99 Views Asked by At

I am currently working my way through Probabilistic Robotics by Thrun, Burgard, and Fox. On p. 91, I encountered the following statement:

The Markovian assumption implies independence between $x_{t-1}$ and $u_t$, and thus $p(x_{t-1}|u_t) = p(x_{t-1})$.

$$x_{t-1} \ldots \text{system state at time } t-1 \\ u_t \ldots \text{control input immediately before time } t \\ p(y) \ldots \text{probability of } y $$

I thought hard, but I could not come up with a way to prove the independence between $x_{t-1}$ and $u_t$. Why, for example, is a system with a simple proportional controller $u_t = -x_{t-1}$ not Markovian?

2

There are 2 best solutions below

2
On BEST ANSWER

I did some further research and found out the following:

The statement $p(x_{t-1}|u_t) = p(x_{t-1})$ has nothing to do with the Markov assumption. It rather states that control is randomly chosen and not a function of the state.

The assumption of random controls is essential for the Bayes filter: Without this assumption, the Bayes filter algorithm does not hold (cf. p. 32).

Since the quote provided in the original post stems from the mathematical derivation of the histogram filter, which is just an implementation of the Bayes filter, it simply restates the random controls assumption of the Bayes filter.

2
On

I perused the book you mention and found no definition of what is the Markov assumption (the author does have a word on the markov assumption but its more a critique on the hypothesis then a definition I believe the definition is somewhere else in the lines of conditional independence).

Usually markov assumption is translated as $P(x_{t+1} \mid x_0,\ldots, x_{t}) =p(x_{t+1}\mid x_{t}) $ (this means that the future depends only on the present and nothing more). But in your case you are dealing with control data $u_t$ and state variable $x_t$ you have the following object:

$$p(x_t \mid x_{t-1},u_t) $$

The probability $p(x_t \mid x_{t−1} , u_t )$ is the state transition probability.
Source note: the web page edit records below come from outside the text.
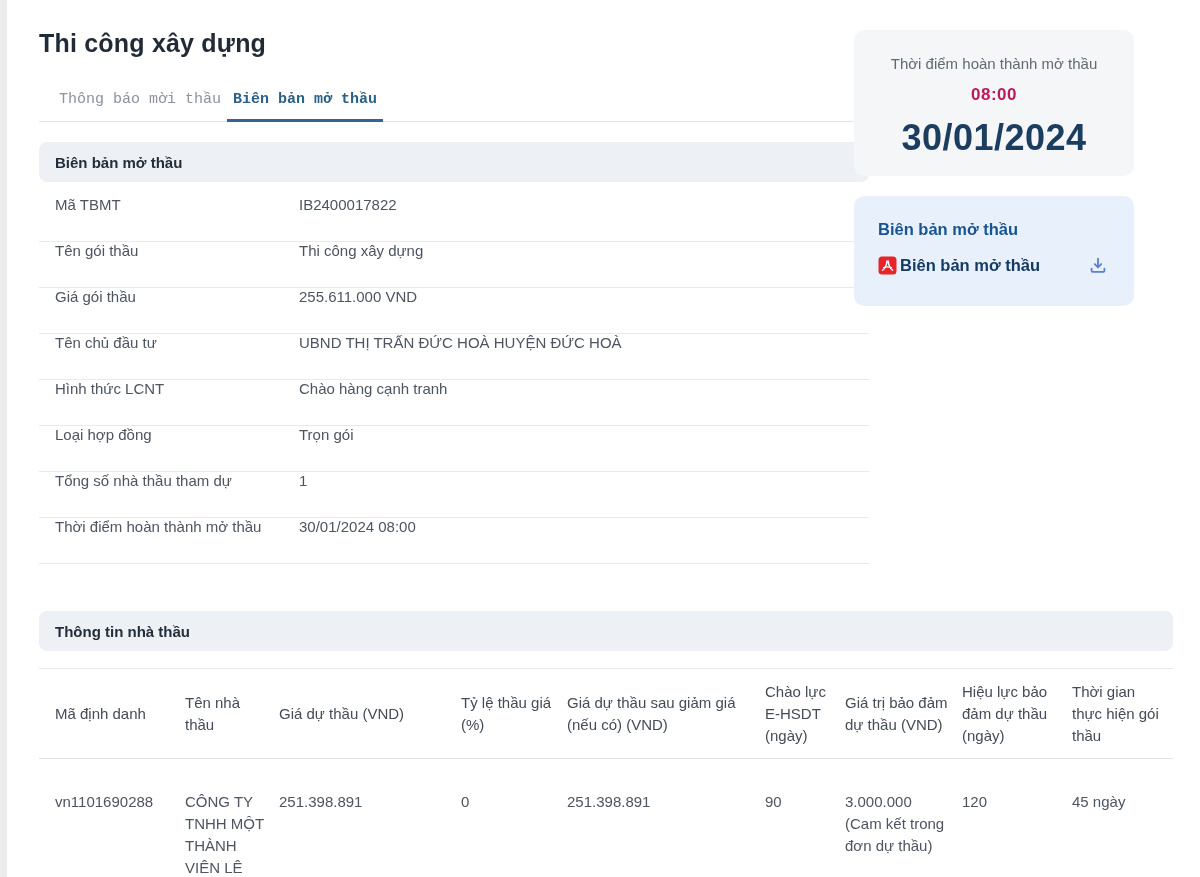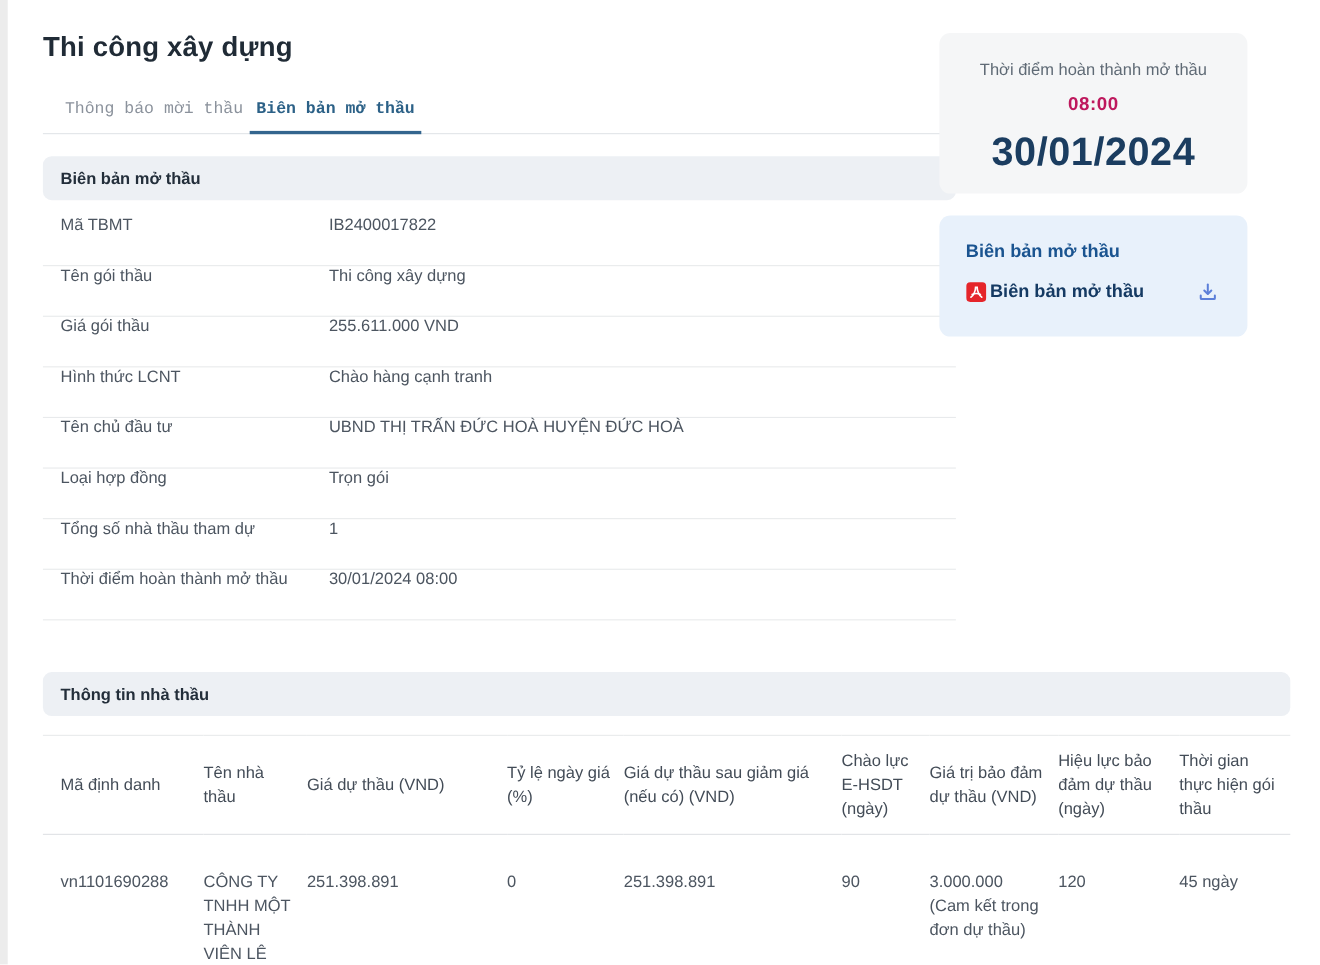--- a/index.html
+++ b/index.html
@@ -82,12 +82,12 @@
         <div class="kv-value">255.611.000 VND</div>
       </div>
       <div class="kv-row">
+        <div class="kv-label">Tên chủ đầu tư</div>
+        <div class="kv-value">UBND THỊ TRẤN ĐỨC HOÀ HUYỆN ĐỨC HOÀ</div>
+      </div>
+      <div class="kv-row">
         <div class="kv-label">Hình thức LCNT</div>
         <div class="kv-value">Chào hàng cạnh tranh</div>
-      </div>
-      <div class="kv-row">
-        <div class="kv-label">Tên chủ đầu tư</div>
-        <div class="kv-value">UBND THỊ TRẤN ĐỨC HOÀ HUYỆN ĐỨC HOÀ</div>
       </div>
       <div class="kv-row">
         <div class="kv-label">Loại hợp đồng</div>

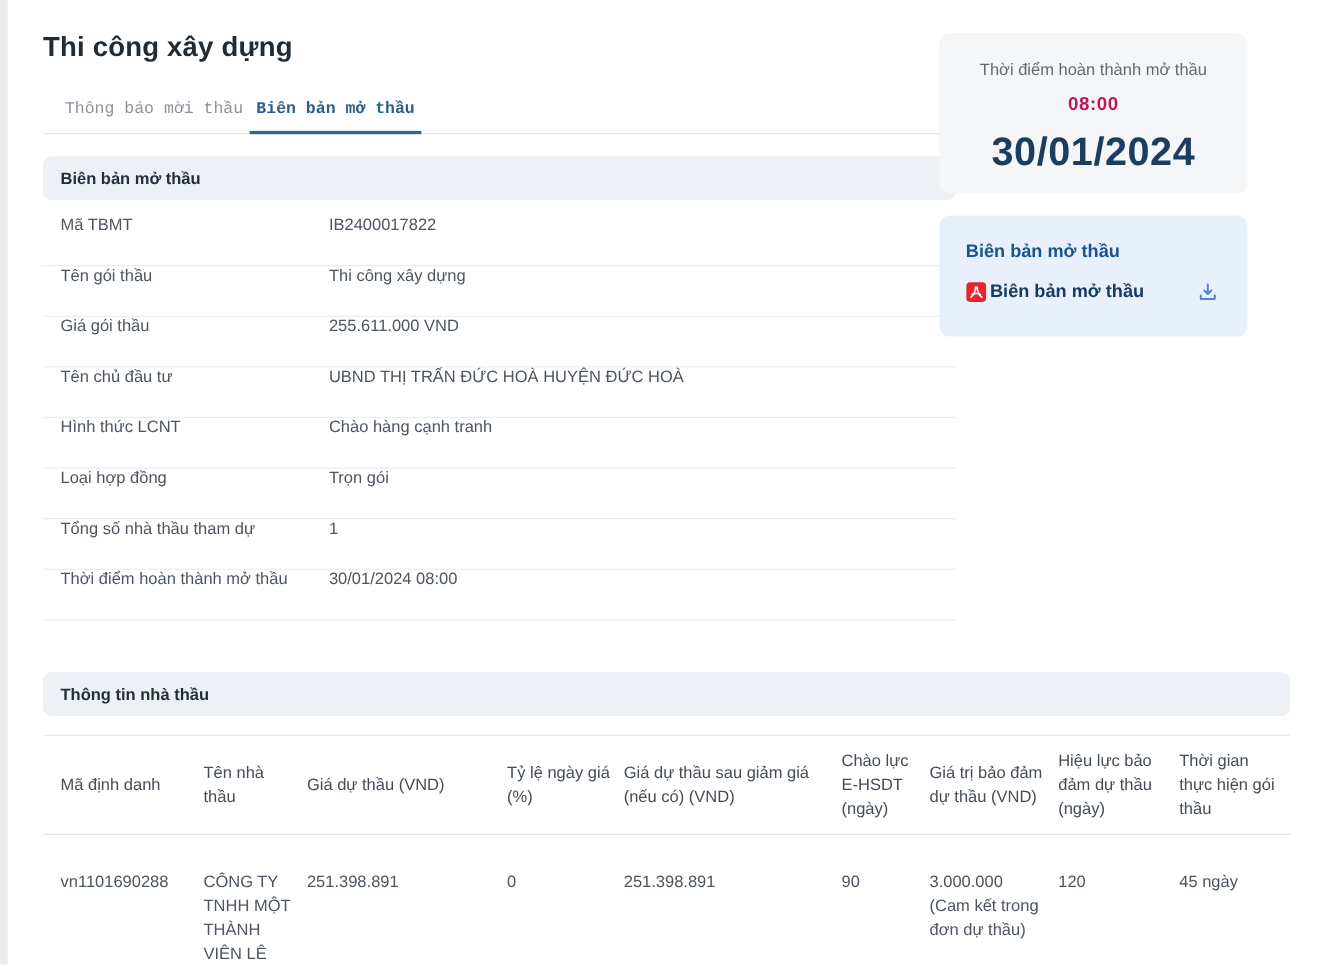--- a/index.html
+++ b/index.html
@@ -123,7 +123,7 @@
             <th class="first">Mã định danh</th>
             <th>Tên nhà thầu</th>
             <th>Giá dự thầu (VND)</th>
-            <th>Tỷ lệ ngày giá (%)</th>
+            <th>Tỷ lệ thầu giá (%)</th>
             <th>Giá dự thầu sau giảm giá (nếu có) (VND)</th>
             <th>Chào lực E-HSDT (ngày)</th>
             <th>Giá trị bảo đảm dự thầu (VND)</th>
It specifies how environmental state evolves over time as a function of robot controls $u_t$ .

Conditional independence then reads as

$$p(x_t \mid x_{0:t−1} , z_{1:t−1} , u_{1:t} )=p(x_t \mid x_{t−1} , u_t ) $$

this means that future and past are independent given the present. the author says that the variable $u_t$ will always correspond to the change of state in the time interval $(t − 1; t]$

therefore since $x_{t-1}$ is the state at time $t-1$ the variable $u_t$ depends on the future of $x_{t-1}$. We may say that $p(u_t \mid x_{t-1}) = p(u_t)$

this gives $$p(u_t \mid x_{t-1}) = \frac{p(u_t, x_{t-1})}{p(x_{t-1})}= p(u_t) \Rightarrow \frac{p(u_t, x_{t-1})}{p(u_t)}= p(x_{t-1}) = p(x_{t-1} \mid u_{t})$$

this is legitimate once $p(x_{t-1})>0$ and $p(u_t)>0$.